EXERCISE
Write out each line of the entries exactly, starting at the first and finishing with the line that contains "円阿弥7丁目 | 建て方: 137 -> 110".

========

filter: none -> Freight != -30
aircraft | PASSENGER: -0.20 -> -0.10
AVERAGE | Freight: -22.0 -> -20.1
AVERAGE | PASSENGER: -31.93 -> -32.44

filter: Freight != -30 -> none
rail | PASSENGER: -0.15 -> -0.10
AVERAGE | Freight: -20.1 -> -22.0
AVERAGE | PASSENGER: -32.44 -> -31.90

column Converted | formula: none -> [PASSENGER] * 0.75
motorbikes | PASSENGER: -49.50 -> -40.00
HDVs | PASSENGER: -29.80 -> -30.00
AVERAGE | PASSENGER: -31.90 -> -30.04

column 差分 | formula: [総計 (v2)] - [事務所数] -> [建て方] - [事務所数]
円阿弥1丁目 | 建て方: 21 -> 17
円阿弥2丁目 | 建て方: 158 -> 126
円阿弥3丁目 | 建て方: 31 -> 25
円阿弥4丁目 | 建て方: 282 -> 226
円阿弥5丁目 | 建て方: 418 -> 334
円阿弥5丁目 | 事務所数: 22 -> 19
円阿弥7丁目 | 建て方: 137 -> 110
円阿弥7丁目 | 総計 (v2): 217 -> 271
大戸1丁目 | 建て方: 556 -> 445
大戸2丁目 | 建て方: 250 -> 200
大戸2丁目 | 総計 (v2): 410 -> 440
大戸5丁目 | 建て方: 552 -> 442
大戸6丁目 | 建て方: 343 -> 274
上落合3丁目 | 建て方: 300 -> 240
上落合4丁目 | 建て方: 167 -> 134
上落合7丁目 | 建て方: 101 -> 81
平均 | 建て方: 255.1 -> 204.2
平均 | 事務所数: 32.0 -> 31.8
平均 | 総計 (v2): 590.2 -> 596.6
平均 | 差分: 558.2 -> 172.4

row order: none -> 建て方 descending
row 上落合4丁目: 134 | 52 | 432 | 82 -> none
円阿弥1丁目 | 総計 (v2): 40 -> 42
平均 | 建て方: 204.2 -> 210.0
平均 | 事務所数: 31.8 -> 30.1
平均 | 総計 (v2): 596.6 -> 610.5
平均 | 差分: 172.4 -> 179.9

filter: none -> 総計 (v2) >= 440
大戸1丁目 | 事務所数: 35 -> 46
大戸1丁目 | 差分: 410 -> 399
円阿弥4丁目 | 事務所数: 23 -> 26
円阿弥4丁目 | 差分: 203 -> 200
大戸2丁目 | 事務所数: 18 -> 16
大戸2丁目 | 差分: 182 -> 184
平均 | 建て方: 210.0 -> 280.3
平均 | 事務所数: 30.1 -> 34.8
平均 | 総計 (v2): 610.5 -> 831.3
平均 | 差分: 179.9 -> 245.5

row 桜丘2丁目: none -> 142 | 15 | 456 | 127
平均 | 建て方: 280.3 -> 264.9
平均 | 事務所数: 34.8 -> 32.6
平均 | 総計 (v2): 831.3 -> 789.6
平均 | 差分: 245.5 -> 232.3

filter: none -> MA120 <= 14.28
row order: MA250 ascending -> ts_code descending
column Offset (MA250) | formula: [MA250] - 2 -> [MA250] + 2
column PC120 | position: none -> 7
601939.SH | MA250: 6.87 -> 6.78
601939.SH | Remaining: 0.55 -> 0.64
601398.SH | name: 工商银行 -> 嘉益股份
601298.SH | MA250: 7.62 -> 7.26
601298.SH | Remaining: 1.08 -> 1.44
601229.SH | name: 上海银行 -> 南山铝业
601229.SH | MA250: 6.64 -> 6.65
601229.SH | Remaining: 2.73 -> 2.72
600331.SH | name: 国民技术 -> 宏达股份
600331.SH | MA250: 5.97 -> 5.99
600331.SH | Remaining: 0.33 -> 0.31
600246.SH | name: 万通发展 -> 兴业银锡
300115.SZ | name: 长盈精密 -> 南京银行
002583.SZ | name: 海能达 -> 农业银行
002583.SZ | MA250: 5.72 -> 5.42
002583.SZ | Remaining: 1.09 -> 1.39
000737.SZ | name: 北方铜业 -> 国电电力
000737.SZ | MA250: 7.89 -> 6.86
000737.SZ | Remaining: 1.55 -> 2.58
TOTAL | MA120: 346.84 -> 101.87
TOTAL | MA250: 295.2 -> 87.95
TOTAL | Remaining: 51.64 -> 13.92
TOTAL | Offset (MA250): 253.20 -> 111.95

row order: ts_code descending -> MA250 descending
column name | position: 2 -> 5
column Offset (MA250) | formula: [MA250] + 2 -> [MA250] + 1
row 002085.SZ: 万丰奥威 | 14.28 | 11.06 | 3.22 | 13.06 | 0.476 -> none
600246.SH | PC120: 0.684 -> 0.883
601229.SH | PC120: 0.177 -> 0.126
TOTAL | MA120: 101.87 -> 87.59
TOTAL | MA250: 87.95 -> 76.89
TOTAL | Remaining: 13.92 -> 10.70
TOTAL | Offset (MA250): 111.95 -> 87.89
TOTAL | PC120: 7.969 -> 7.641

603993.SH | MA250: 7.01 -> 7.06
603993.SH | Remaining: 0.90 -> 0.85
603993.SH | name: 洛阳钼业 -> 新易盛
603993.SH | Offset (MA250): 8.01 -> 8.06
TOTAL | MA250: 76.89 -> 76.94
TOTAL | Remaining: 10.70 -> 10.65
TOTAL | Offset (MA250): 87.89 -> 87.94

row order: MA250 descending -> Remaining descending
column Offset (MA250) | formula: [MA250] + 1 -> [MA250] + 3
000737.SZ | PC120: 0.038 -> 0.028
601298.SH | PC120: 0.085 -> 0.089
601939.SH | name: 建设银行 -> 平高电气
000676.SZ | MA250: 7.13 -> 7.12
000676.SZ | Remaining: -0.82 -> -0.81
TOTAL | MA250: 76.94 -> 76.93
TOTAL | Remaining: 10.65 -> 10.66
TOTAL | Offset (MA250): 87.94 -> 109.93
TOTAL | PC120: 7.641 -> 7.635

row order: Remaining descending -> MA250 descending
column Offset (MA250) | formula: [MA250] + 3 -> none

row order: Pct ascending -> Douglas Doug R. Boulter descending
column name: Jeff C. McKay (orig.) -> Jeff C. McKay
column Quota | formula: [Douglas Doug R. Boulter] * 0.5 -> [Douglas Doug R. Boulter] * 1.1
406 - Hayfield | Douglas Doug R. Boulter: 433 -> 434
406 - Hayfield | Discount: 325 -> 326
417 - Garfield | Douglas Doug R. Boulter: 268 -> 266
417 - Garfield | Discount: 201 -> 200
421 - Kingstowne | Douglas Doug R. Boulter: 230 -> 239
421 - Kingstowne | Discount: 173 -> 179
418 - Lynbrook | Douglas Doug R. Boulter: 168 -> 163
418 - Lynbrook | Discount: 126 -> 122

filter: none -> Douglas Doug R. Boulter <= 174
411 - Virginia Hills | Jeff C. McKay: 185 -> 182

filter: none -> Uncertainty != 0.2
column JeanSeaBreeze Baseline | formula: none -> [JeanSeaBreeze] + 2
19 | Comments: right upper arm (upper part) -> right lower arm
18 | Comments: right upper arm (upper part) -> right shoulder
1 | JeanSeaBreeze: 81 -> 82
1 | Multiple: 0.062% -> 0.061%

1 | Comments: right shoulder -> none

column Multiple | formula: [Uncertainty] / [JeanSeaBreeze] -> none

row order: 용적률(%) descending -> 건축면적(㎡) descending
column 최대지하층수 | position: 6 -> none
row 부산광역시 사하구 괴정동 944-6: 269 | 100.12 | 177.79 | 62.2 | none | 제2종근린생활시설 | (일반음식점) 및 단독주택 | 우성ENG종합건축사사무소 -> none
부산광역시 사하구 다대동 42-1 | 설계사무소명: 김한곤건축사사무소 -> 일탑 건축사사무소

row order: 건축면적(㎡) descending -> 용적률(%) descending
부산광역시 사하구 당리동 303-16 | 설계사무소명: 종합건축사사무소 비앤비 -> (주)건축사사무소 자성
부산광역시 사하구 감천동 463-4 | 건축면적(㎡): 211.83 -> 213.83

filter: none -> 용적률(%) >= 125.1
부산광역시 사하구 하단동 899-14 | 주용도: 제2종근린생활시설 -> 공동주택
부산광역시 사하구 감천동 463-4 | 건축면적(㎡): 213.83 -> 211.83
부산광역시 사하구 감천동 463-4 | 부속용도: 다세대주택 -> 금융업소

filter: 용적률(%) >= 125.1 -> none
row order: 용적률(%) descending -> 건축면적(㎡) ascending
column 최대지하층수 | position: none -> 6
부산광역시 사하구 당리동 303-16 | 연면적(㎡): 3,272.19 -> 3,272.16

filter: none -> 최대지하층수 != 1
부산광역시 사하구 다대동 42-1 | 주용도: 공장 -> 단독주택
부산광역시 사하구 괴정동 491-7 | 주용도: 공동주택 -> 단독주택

========

EXERCISE OUTPUT
filter: none -> Freight != -30
aircraft | PASSENGER: -0.20 -> -0.10
AVERAGE | Freight: -22.0 -> -20.1
AVERAGE | PASSENGER: -31.93 -> -32.44

filter: Freight != -30 -> none
rail | PASSENGER: -0.15 -> -0.10
AVERAGE | Freight: -20.1 -> -22.0
AVERAGE | PASSENGER: -32.44 -> -31.90

column Converted | formula: none -> [PASSENGER] * 0.75
motorbikes | PASSENGER: -49.50 -> -40.00
HDVs | PASSENGER: -29.80 -> -30.00
AVERAGE | PASSENGER: -31.90 -> -30.04

column 差分 | formula: [総計 (v2)] - [事務所数] -> [建て方] - [事務所数]
円阿弥1丁目 | 建て方: 21 -> 17
円阿弥2丁目 | 建て方: 158 -> 126
円阿弥3丁目 | 建て方: 31 -> 25
円阿弥4丁目 | 建て方: 282 -> 226
円阿弥5丁目 | 建て方: 418 -> 334
円阿弥5丁目 | 事務所数: 22 -> 19
円阿弥7丁目 | 建て方: 137 -> 110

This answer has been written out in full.